++++ RECORDS FOR THE TASK ++++

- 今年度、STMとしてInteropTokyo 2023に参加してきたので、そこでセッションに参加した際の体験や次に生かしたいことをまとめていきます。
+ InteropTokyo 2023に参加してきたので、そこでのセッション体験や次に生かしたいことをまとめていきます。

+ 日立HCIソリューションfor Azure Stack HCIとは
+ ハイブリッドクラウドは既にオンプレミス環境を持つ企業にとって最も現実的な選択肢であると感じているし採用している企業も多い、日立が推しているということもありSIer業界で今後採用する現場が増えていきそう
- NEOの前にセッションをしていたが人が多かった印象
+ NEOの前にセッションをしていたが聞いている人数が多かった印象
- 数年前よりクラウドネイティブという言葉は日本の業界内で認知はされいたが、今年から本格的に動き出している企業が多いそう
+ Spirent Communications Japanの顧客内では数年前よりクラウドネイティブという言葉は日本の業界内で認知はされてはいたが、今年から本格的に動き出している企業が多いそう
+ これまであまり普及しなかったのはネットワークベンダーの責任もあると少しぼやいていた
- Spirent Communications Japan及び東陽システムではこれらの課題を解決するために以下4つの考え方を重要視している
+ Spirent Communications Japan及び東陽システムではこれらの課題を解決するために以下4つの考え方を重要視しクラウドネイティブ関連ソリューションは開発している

++++

EXERCISE:
The answer must be a verbatim transcription of all the entries.

TASK RESPONSE:
- 今年度、STMとしてInteropTokyo 2023に参加してきたので、そこでセッションに参加した際の体験や次に生かしたいことをまとめていきます。
+ InteropTokyo 2023に参加してきたので、そこでのセッション体験や次に生かしたいことをまとめていきます。

+ 日立HCIソリューションfor Azure Stack HCIとは
+ ハイブリッドクラウドは既にオンプレミス環境を持つ企業にとって最も現実的な選択肢であると感じているし採用している企業も多い、日立が推しているということもありSIer業界で今後採用する現場が増えていきそう
- NEOの前にセッションをしていたが人が多かった印象
+ NEOの前にセッションをしていたが聞いている人数が多かった印象
- 数年前よりクラウドネイティブという言葉は日本の業界内で認知はされいたが、今年から本格的に動き出している企業が多いそう
+ Spirent Communications Japanの顧客内では数年前よりクラウドネイティブという言葉は日本の業界内で認知はされてはいたが、今年から本格的に動き出している企業が多いそう
+ これまであまり普及しなかったのはネットワークベンダーの責任もあると少しぼやいていた
- Spirent Communications Japan及び東陽システムではこれらの課題を解決するために以下4つの考え方を重要視している
+ Spirent Communications Japan及び東陽システムではこれらの課題を解決するために以下4つの考え方を重要視しクラウドネイティブ関連ソリューションは開発している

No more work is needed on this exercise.